Tom Spurgeon's Web site of comics news, reviews, interviews and commentary











February 5, 2014


Go, Read: Colleen Doran On An Early Fanzine Artist Experience

imageColleen Doran writes about an experience from very early in her career with a fanzine publisher that's interesting for the characters and milieu and as a signpost in her career, but also touches on some compelling issues concerning the ingrained casualness of comics culture and how this sometimes all by itself might encourage inappropriate situations for people -- in her case an underaged girl being asked to draw extreme material, at times, it seems, in a potentially dubious setting.

Doran's story dovetails into something I've been stressing about the last half-year's focus on inappropriate behavior in the comics industry: that a tradition of blurred professional/personal lines encourages situations that can curdle quickly no matter what anyone's intentions might be.

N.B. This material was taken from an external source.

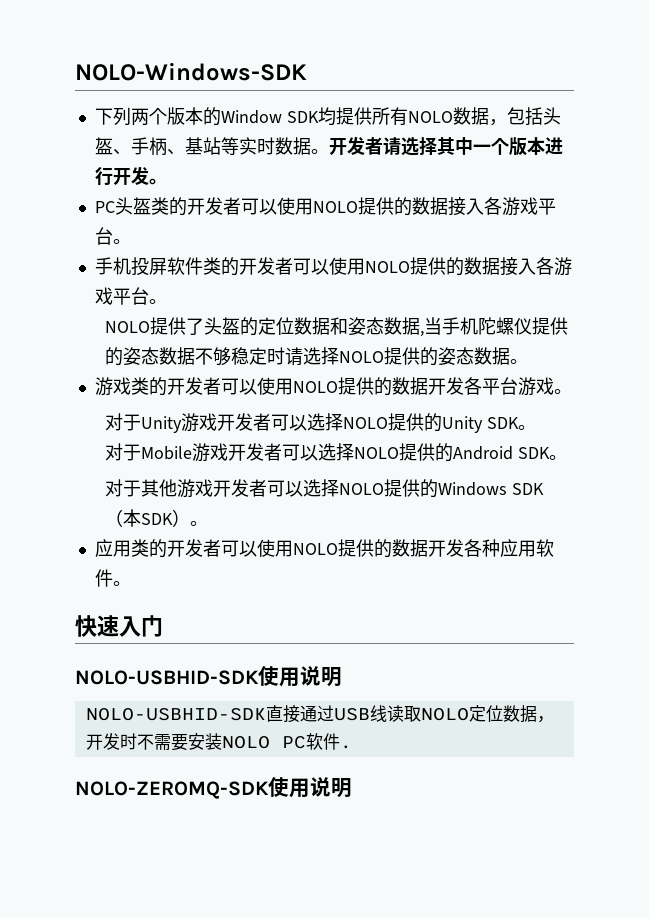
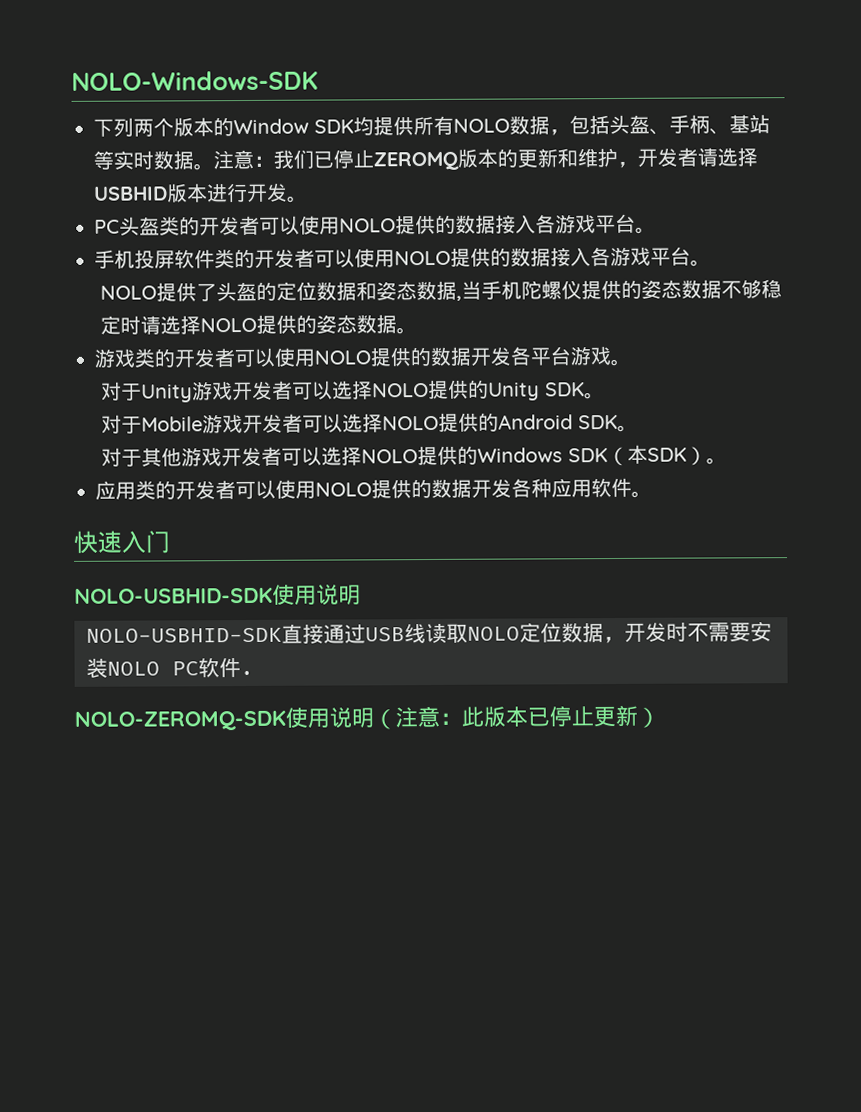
(329, 151) none -> [213,147,638,171] 注意：我们已停止ZEROMQ版本的更新和维护，
[436,137,509,155] 其中一个 -> [93,186,168,201] USBHID
(352, 788) none -> [373,705,660,730] （注意：此版本已停止更新）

This includes a situation like the one Doran describes, similarly over-casual situations described by other comics pros, and I think even some of the abusive stories described at panels and on convention floors -- if you look at a panel or one's place on the floor of a con as a professional opportunity with obligations attached as opposed to a platform to tell jokes or a place to hang out and see one's pals, it reduces the possiblity of acting out being a part of one's day. I think it's a corrective instinct worth pursuing, no matter how we might enjoy or even benefit from other aspects of that part of comics culture.